**What to work on:**
If a line contains the word "Unit", include it in the count; state how many such lines the listing has and nothing else.

**Records shown:**
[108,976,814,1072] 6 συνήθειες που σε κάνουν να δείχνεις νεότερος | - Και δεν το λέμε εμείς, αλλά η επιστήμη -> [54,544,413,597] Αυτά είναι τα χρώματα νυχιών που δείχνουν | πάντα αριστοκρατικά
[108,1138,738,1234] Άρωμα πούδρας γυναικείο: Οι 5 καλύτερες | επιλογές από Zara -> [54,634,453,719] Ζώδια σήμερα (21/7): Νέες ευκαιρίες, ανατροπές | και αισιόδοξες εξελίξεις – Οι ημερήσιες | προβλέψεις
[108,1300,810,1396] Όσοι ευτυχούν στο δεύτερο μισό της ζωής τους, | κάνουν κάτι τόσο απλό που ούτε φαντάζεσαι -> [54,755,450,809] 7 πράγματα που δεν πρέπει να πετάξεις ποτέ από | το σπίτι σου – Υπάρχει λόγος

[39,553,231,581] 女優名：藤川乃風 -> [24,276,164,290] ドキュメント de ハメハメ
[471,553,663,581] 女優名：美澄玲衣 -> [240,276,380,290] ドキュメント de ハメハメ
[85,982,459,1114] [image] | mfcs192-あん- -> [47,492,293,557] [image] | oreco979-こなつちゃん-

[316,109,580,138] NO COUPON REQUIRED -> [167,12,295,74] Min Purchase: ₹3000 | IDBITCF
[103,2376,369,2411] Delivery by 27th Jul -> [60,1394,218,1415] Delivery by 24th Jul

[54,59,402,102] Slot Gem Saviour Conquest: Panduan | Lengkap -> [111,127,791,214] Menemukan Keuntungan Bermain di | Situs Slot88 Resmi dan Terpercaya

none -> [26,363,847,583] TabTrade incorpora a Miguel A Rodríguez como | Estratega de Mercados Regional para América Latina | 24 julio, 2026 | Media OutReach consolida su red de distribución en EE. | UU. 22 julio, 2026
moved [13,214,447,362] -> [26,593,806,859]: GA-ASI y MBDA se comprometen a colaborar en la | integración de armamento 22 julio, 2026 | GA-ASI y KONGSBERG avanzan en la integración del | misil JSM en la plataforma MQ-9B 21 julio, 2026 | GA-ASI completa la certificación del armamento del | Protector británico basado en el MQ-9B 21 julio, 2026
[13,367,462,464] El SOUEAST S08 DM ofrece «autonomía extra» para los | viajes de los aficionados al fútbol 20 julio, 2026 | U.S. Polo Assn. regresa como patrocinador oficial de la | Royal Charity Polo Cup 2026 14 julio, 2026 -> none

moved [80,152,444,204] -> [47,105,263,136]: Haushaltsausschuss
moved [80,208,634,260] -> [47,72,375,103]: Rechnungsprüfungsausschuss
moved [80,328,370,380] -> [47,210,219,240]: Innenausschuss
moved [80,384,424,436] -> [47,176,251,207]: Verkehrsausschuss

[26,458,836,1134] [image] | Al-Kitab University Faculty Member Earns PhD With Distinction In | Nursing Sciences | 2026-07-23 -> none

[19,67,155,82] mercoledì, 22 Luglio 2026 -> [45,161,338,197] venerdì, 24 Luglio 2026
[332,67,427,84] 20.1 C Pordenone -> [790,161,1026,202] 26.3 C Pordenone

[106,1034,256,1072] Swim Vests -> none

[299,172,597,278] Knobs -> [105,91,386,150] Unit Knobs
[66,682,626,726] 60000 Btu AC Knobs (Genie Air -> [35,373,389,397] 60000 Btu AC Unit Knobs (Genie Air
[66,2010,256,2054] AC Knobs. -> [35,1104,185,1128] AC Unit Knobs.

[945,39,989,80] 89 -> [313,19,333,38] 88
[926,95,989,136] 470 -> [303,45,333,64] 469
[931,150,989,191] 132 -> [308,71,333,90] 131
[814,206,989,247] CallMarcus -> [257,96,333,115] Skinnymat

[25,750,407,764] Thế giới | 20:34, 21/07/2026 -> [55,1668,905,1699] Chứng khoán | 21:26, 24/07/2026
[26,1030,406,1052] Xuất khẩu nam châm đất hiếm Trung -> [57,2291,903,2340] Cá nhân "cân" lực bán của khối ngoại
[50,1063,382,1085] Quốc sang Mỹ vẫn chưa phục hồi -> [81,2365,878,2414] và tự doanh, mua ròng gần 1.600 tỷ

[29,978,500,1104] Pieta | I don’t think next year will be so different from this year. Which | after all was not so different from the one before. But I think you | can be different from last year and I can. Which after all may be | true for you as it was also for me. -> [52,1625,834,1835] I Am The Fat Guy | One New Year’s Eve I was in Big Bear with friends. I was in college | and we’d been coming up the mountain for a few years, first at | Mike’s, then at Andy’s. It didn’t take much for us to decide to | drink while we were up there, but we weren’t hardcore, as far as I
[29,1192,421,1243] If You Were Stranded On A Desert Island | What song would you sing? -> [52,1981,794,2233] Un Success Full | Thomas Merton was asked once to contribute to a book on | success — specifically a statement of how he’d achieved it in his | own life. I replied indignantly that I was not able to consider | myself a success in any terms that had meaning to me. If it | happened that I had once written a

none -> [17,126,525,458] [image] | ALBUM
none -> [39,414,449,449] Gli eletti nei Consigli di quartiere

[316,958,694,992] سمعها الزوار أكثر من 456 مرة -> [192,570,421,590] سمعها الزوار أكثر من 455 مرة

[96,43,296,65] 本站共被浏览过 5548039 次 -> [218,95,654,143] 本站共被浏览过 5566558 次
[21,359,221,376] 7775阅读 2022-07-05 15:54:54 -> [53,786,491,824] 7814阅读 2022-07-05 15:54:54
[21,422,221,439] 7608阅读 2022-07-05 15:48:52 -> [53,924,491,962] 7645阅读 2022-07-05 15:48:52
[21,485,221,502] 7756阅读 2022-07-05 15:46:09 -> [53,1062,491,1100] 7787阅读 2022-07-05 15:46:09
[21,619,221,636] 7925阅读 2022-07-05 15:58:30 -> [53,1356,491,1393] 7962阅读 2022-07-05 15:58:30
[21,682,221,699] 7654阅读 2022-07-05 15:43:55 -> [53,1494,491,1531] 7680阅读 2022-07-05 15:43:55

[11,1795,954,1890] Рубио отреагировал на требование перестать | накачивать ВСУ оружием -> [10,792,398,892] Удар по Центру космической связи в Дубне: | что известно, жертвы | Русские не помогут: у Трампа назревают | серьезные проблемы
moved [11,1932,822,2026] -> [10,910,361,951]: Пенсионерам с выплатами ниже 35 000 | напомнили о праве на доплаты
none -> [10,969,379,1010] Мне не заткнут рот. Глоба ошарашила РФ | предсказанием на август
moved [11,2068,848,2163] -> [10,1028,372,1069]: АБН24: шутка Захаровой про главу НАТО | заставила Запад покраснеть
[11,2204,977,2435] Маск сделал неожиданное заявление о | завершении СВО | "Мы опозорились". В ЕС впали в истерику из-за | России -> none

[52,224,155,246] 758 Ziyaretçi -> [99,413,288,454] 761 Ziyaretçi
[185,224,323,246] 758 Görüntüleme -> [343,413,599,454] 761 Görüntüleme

**Result for this exercise:**
3